One place I've been looking at is to decrease the TcpTimedWaitDelay registry entry on the Windows side to 30 seconds. I haven't done this or tested this yet but thinking it should work if our problem is there.

I've increased ports on the client/Linux side to like 15000 – 60000 (from the default of 30000 to 60000) but to no avail (just hoping that increase in available ports would translate into longer, delayed time due to randomness in using a source port)

I find it odd that the server/Windows side is seeing the SYN's come through yet not responding, making me think it thinks that SYN is from the previous session or something.
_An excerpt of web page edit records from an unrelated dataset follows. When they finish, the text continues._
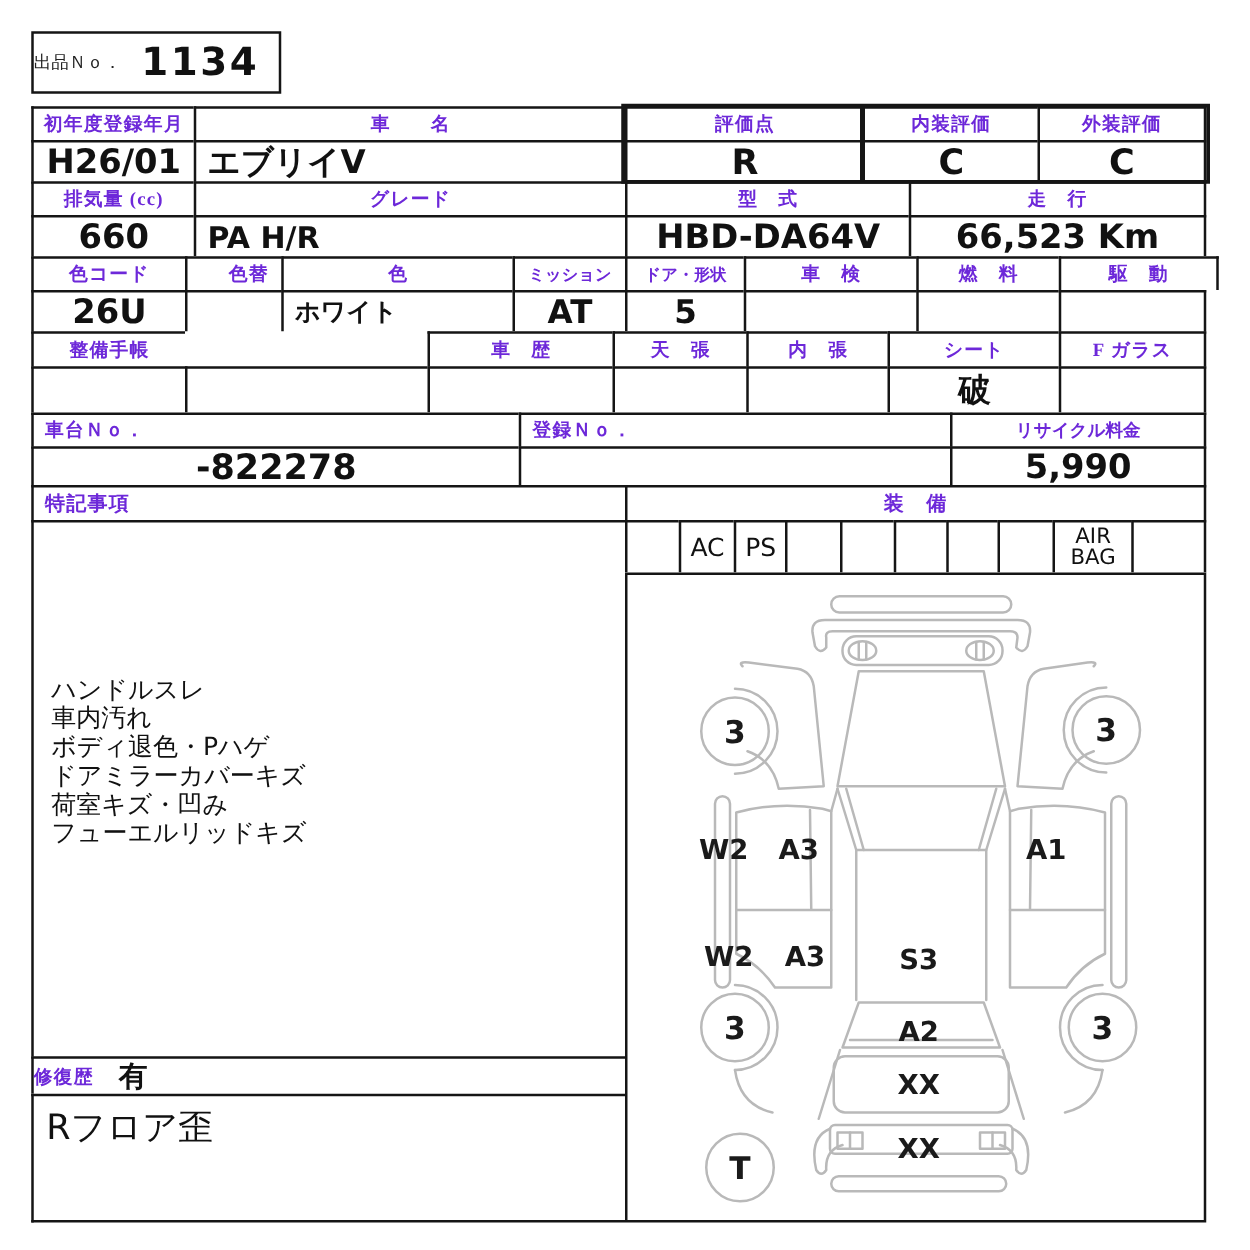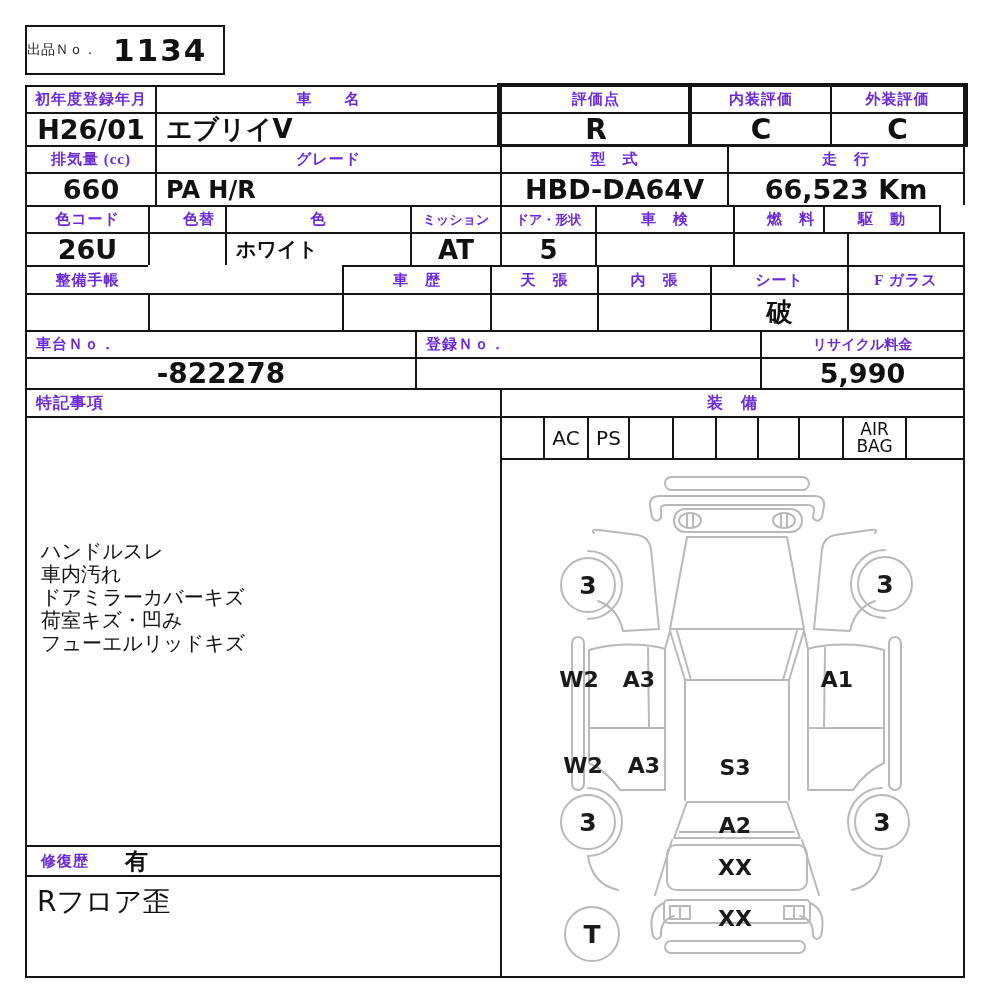"駆 動" div.c { left: 823px -> 847px; width: 118px -> 128px }
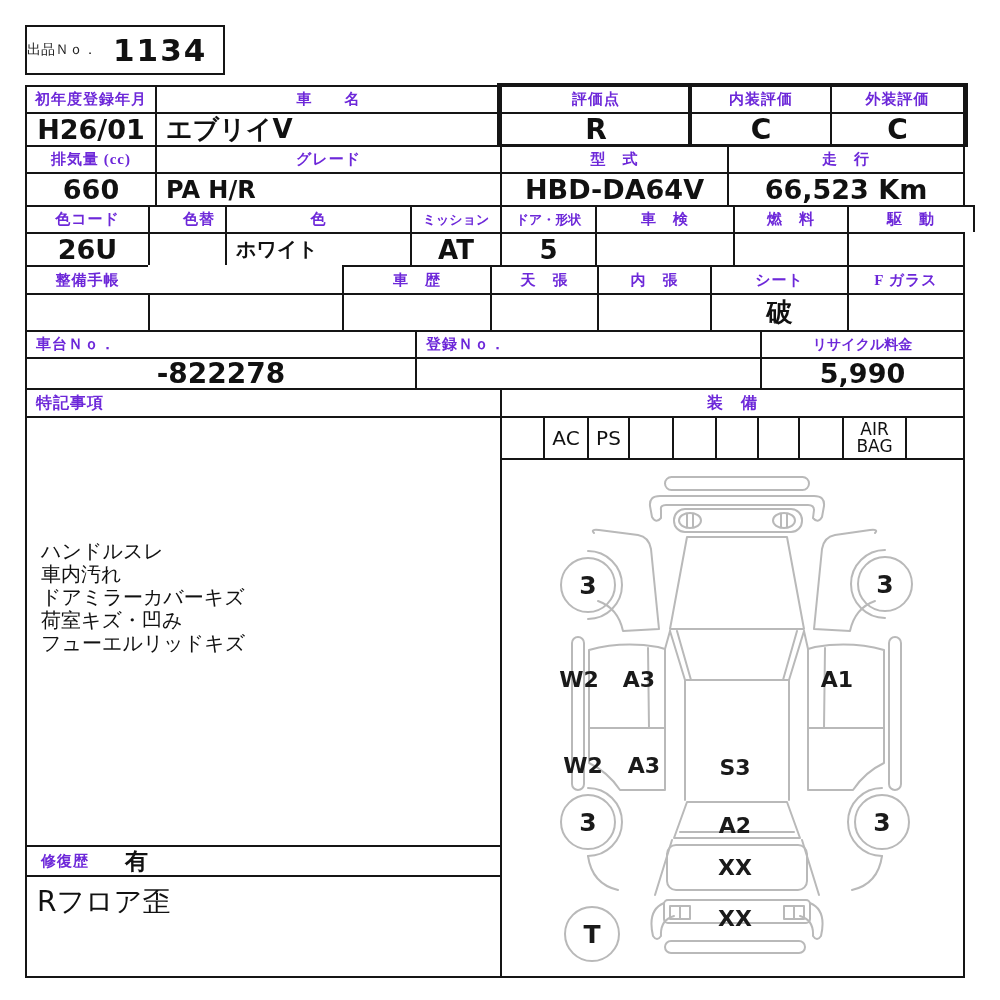"ボディ退色・Pハゲ" div.note { html: none -> <div>ボディ退色・Pハゲ</div> }
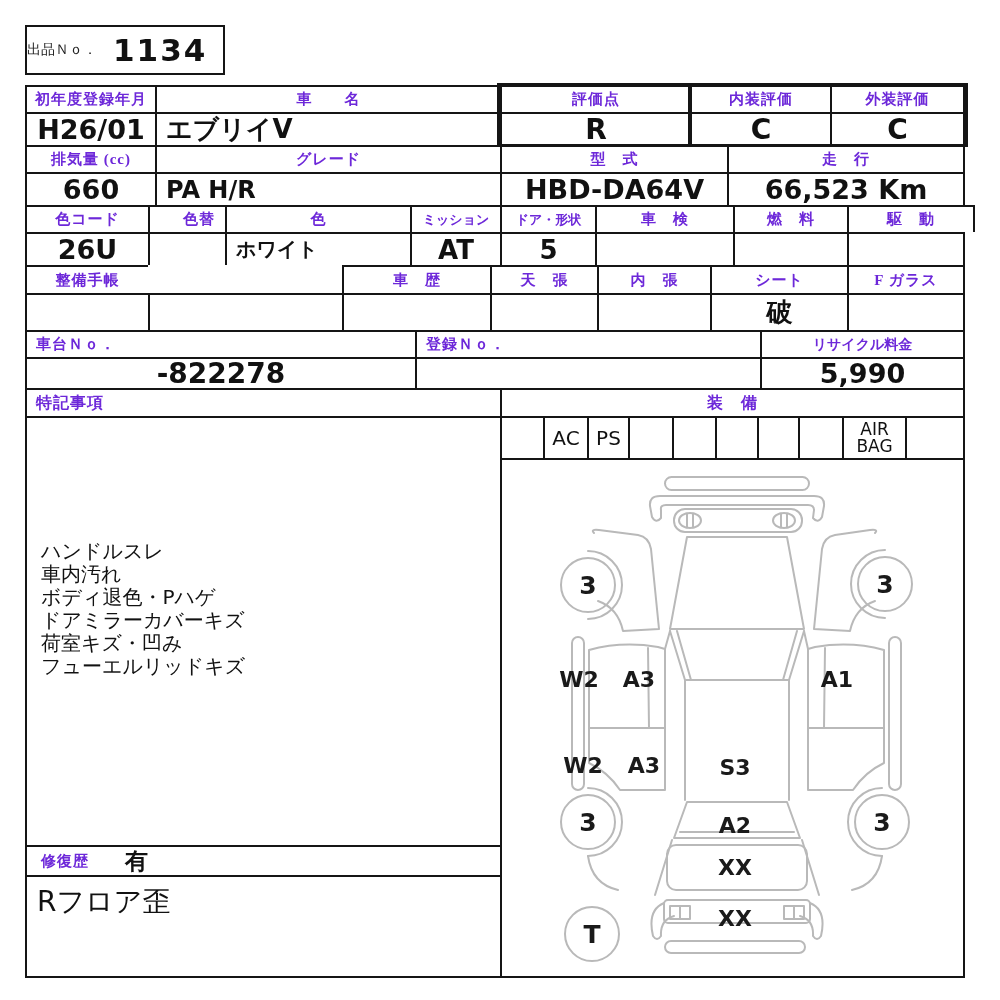"修復歴" #repairband { gap: 36px -> 20px; padding-left: 14px -> 0 }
I'm not sure I would like this but I was wondering if there's a way to tell Linux to NOT reuse a source port if it had been recently used? Like some sort of delay in that logic (if there is one)?

It's not like we're running out of available ports or anything but sometimes, because it's random, a source port does get reused within a couple minutes and that's when we see issues.

You all have any other thoughts on this?

Thanks!

UPDATE

I set TcpTimedWaitDelay to 30 seconds on the Windows server. As long as a call with the source port being reused comes after that 30 seconds there are no problems.

I believe the ACE is still to blame in some regards and it may be some sort of SYN attack protection (the ACE is a security device) as if I bypass the ACE I have no issues.

But having 2MSL set to 30 seconds seems to be a good enough fix for now.

Best Answer

I don't know enough about Windows socket cycling to answer this, but I am guessing the server closes connections and sockets are sitting in TIME_WAIT state where they cannot be used again until they expire.

The "right" way to solve this problem is to add more tuples - increase outgoing ports on the client (which you have done), add listening ports on the server, add IP aliases onto your interfaces, and make the apps use those additional IPs/ports.

A "less right" way is to decrease the TW timeout, which I think you are doing with TcpTimedWaitDelay.

A "not very right at all but still quite popular" way is to enable socket recycling, Linux has options tw_reuse and tw_recycle, maybe Windows has an equivalent.

The last two options break the TCP RFC. Maybe the ACE has a problem with doing that?